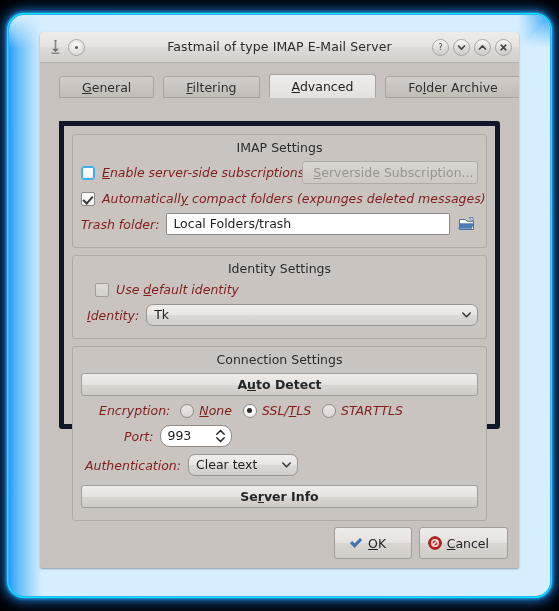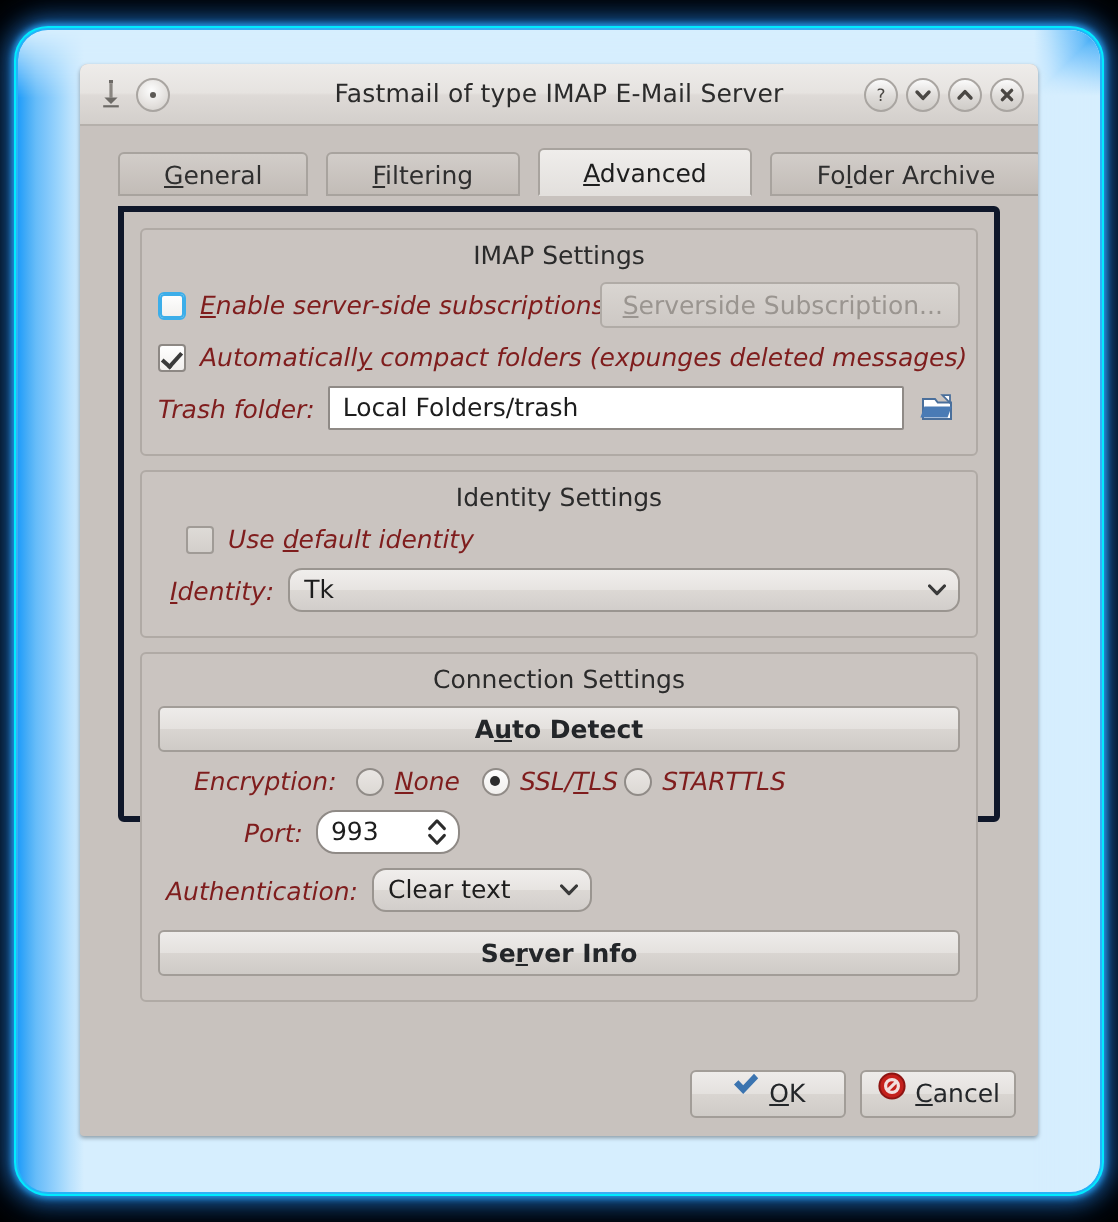"IMAP Settings" .page { border: 3px solid #0f172a -> 5px solid #0f172a; top: 71px -> 89px }
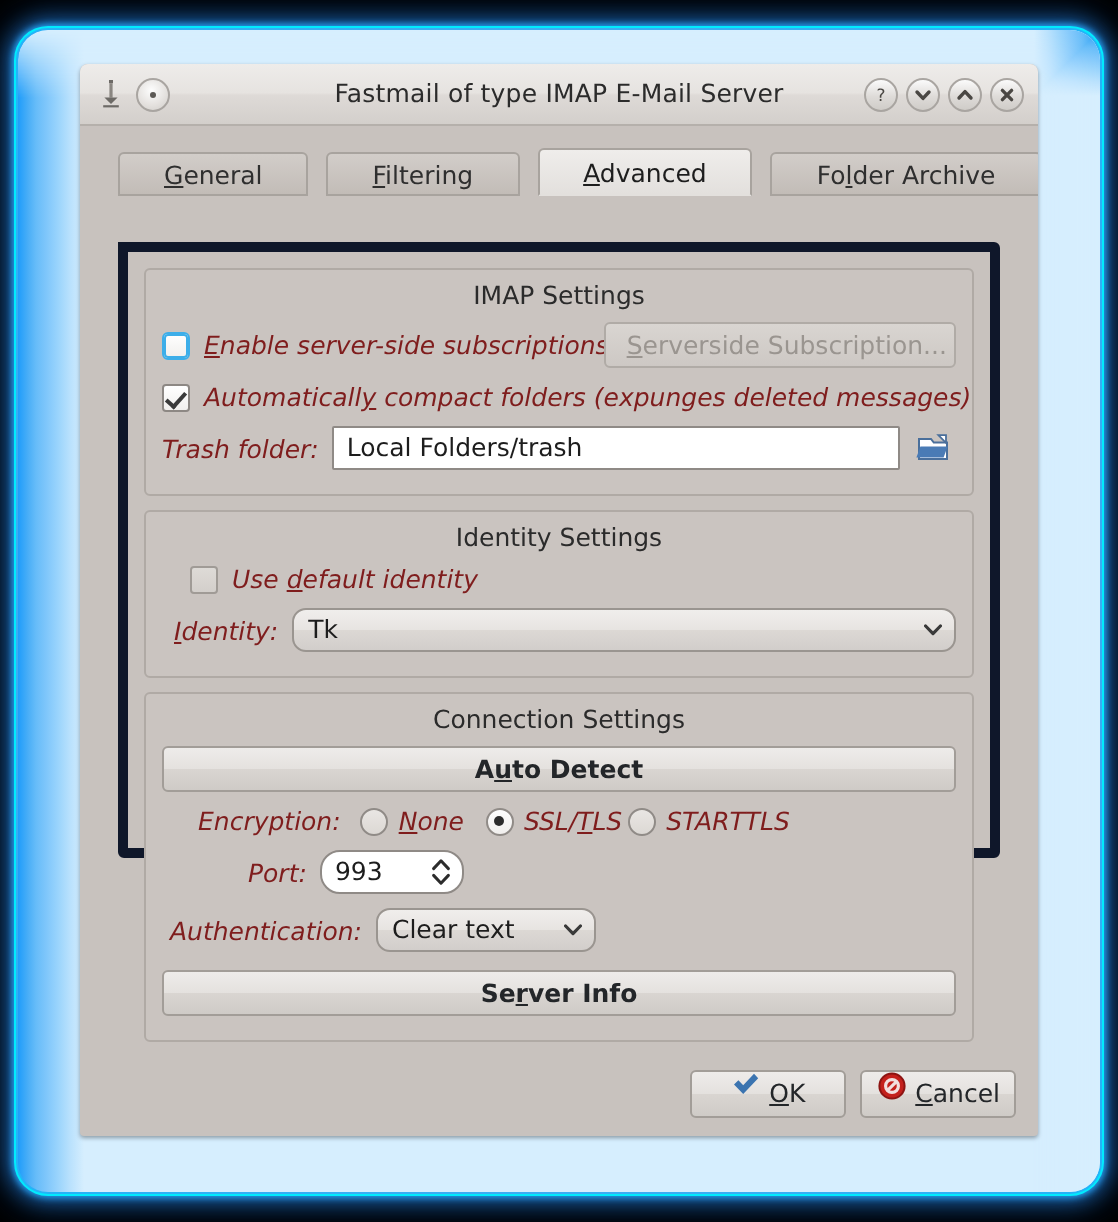"SSL/TLS" span.lbl { margin-right: 3px -> 11px }
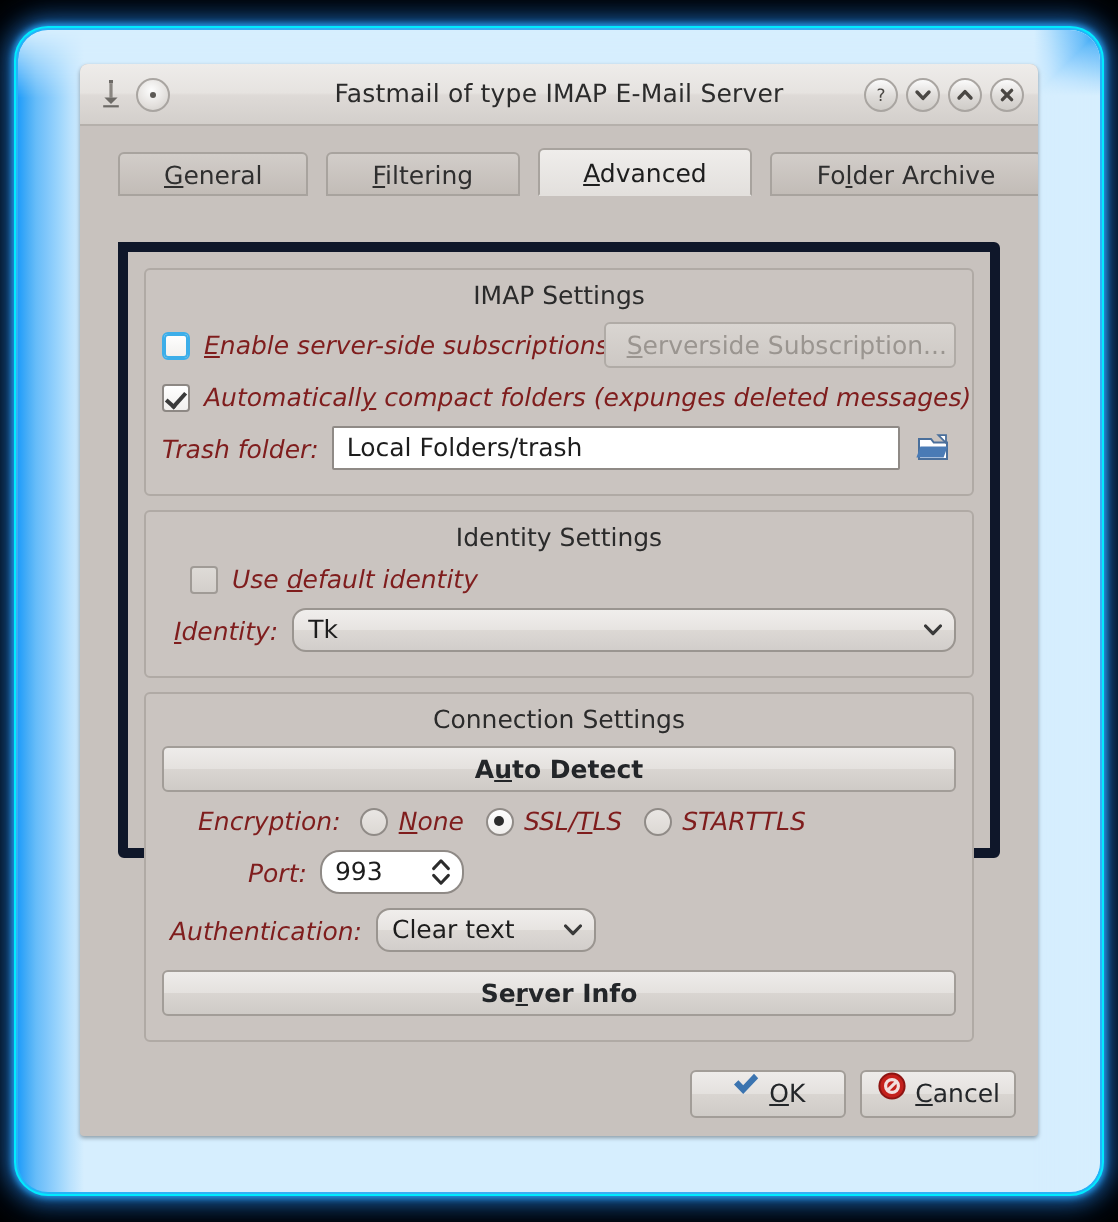"OK" .btn.dlg { align-items: flex-start -> center; height: 24px -> 32px; padding: 0 7px 0 8px -> 0 18px 0 8px }
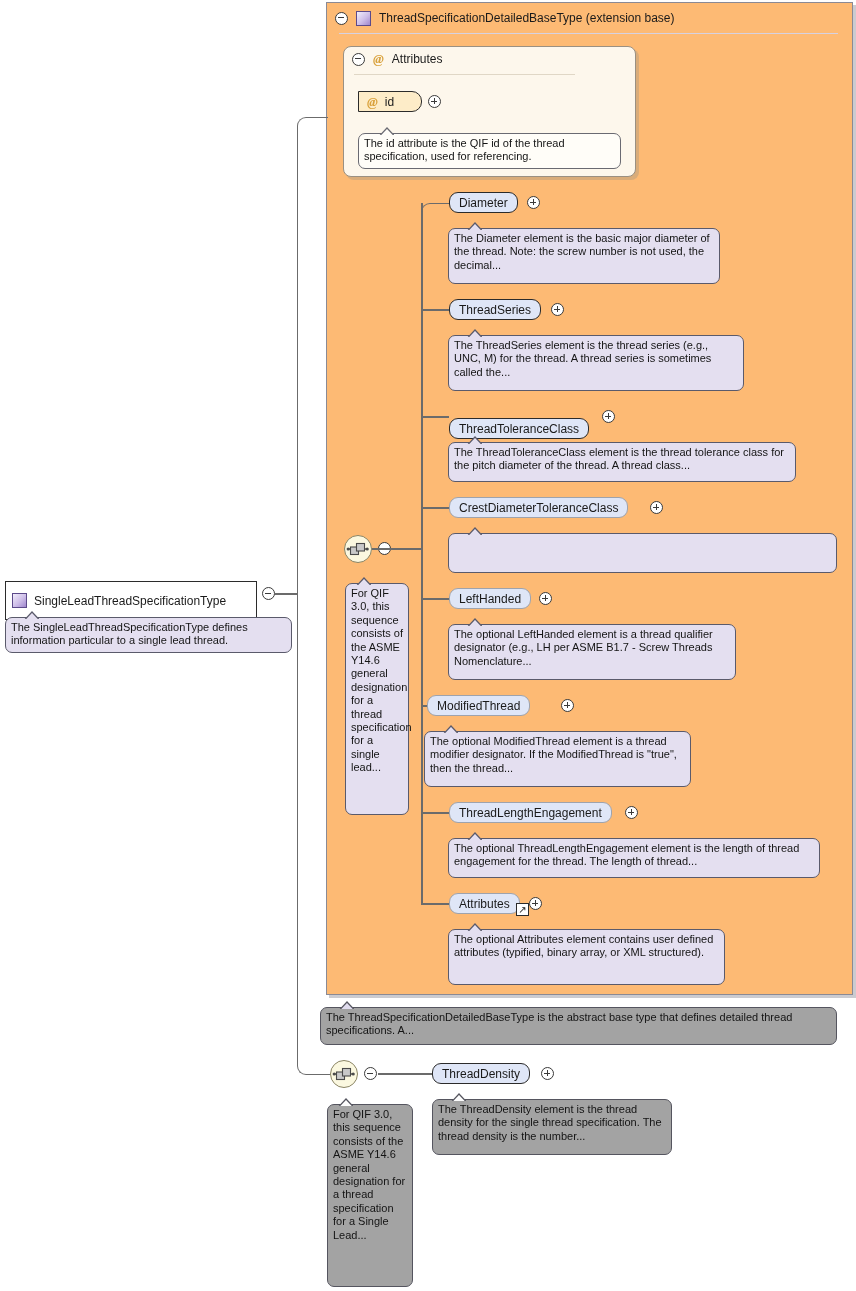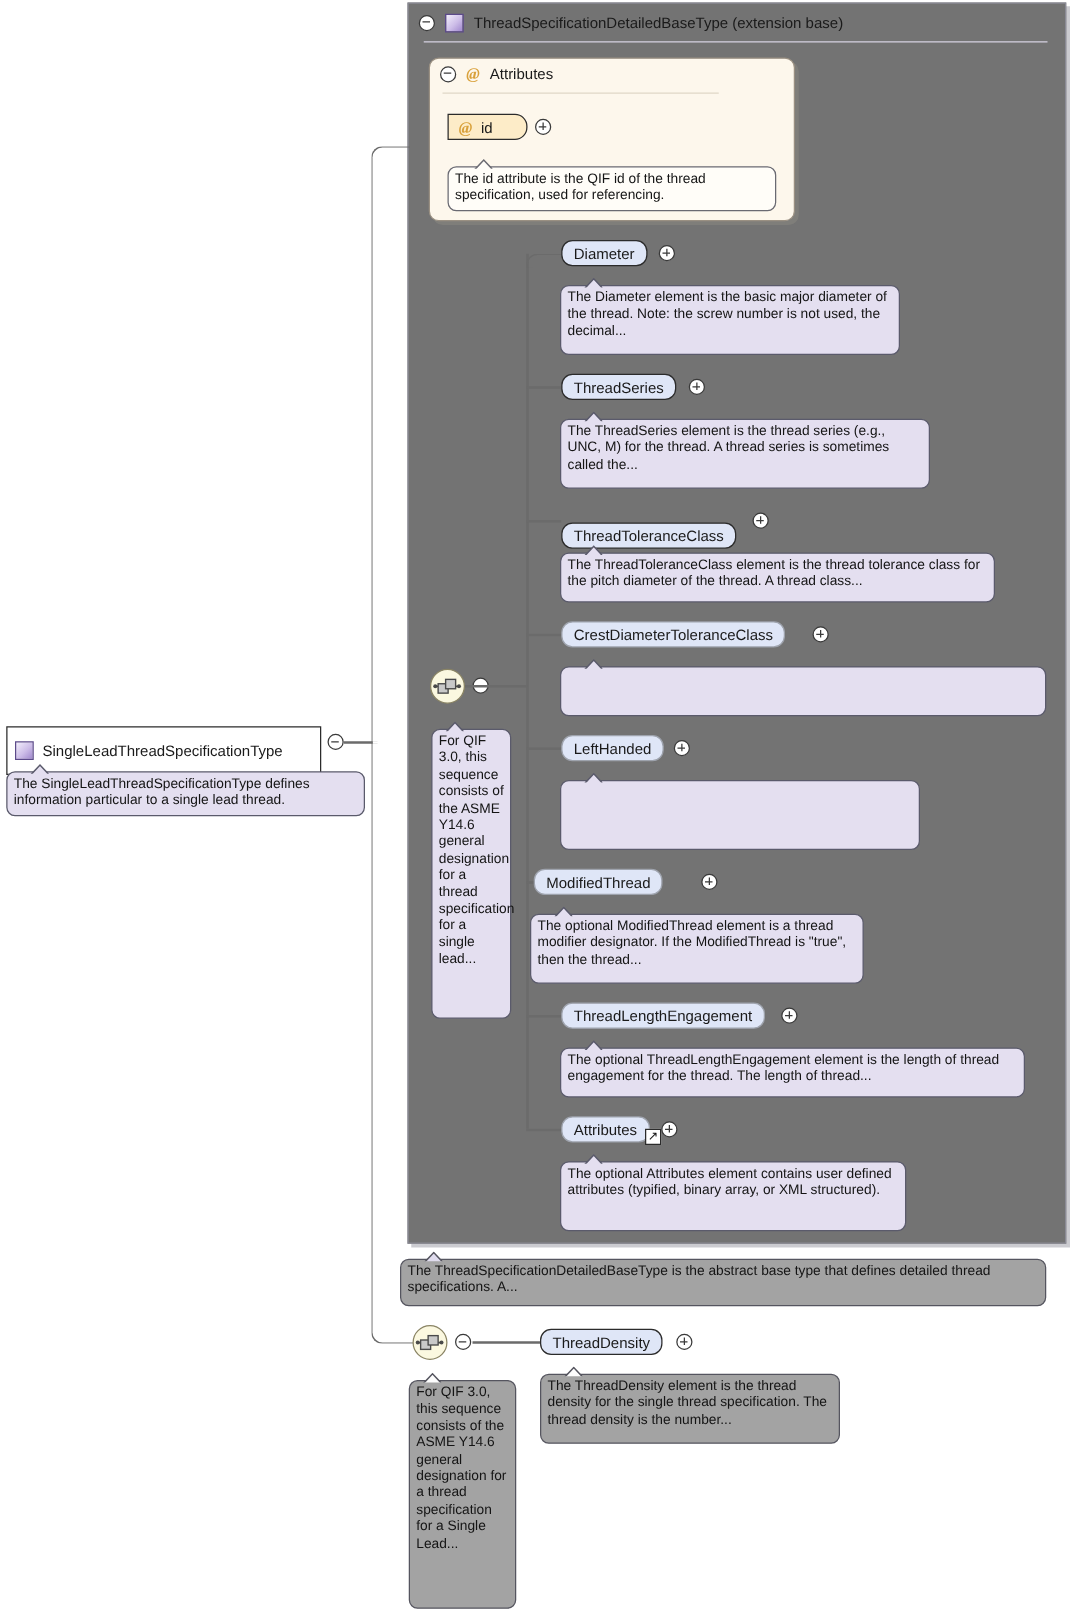"ThreadSpecificationDetailedBaseType" .container { background: #737373 -> #fdba74 }
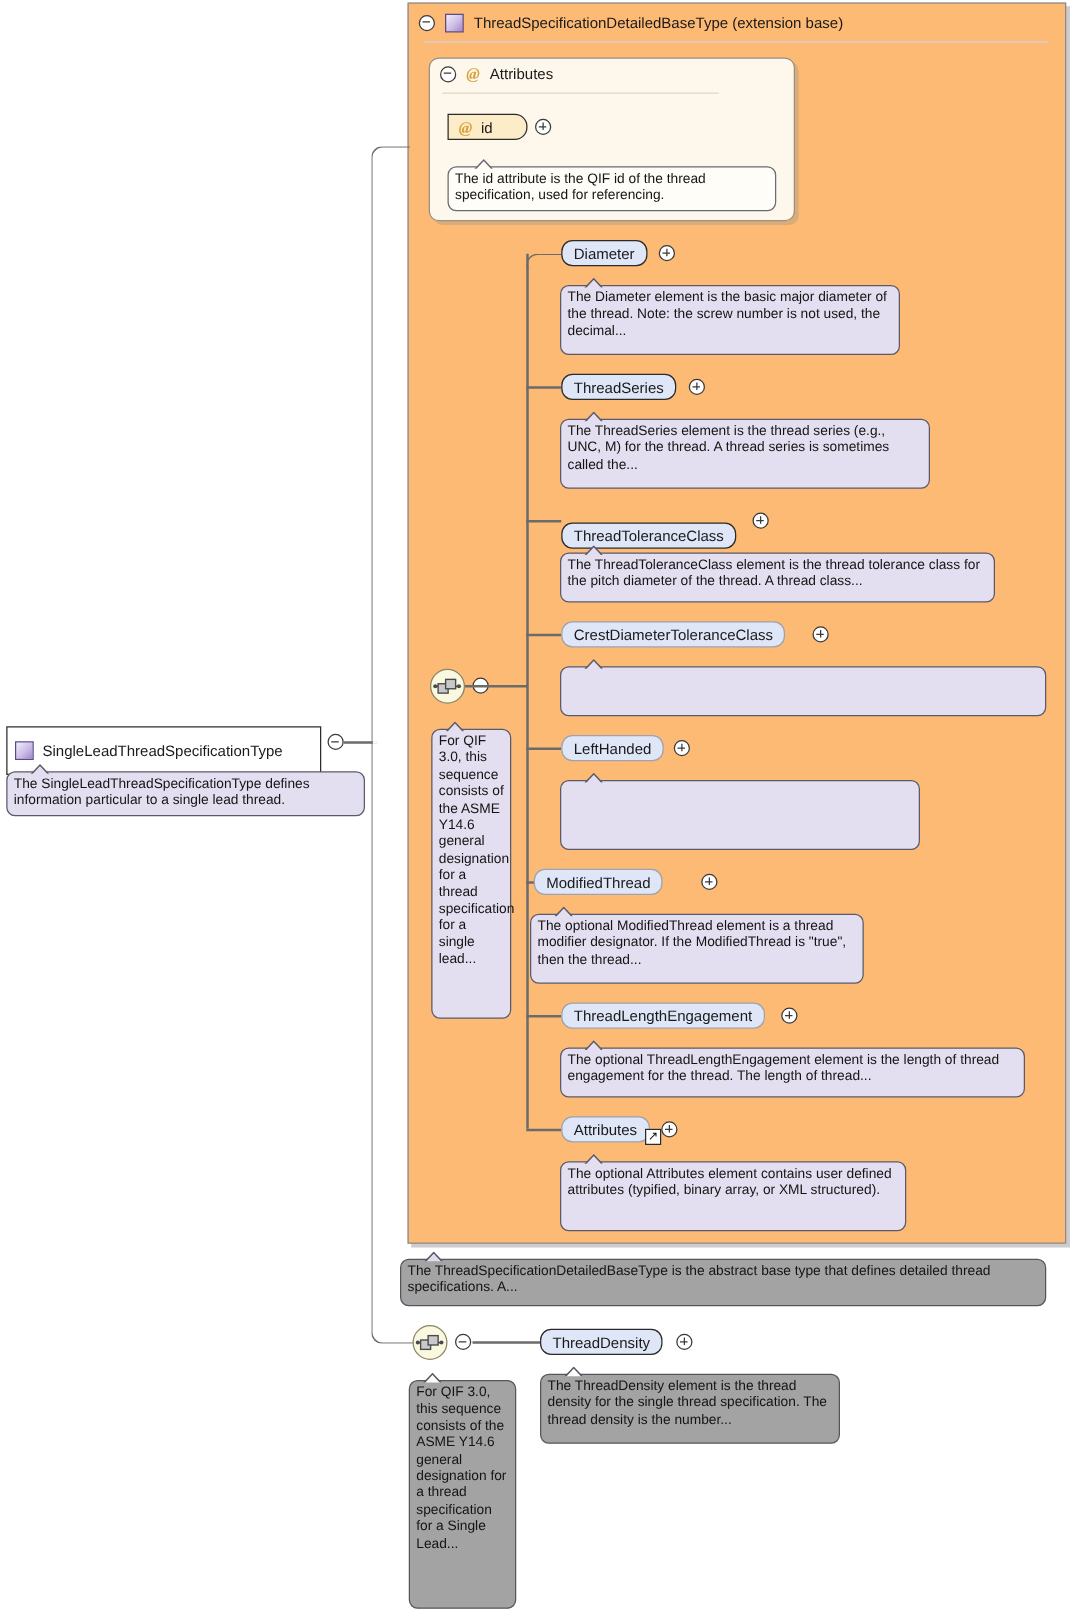"The optional LeftHanded element is" span { html: none -> <span>The optional LeftHanded element is a thread qualifier designator (e.g., LH per ASME B1.7 - Screw Threads Nomenclature...</span> }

—————

_YOUR TASK_
Please print the entire listing again exactly, minus its images.

_SOLVED EXERCISE_
"IMAP Settings" .page { border: 3px solid #0f172a -> 5px solid #0f172a; top: 71px -> 89px }
"SSL/TLS" span.lbl { margin-right: 3px -> 11px }
"OK" .btn.dlg { align-items: flex-start -> center; height: 24px -> 32px; padding: 0 7px 0 8px -> 0 18px 0 8px }
"ThreadSpecificationDetailedBaseType" .container { background: #737373 -> #fdba74 }
"The optional LeftHanded element is" span { html: none -> <span>The optional LeftHanded element is a thread qualifier designator (e.g., LH per ASME B1.7 - Screw Threads Nomenclature...</span> }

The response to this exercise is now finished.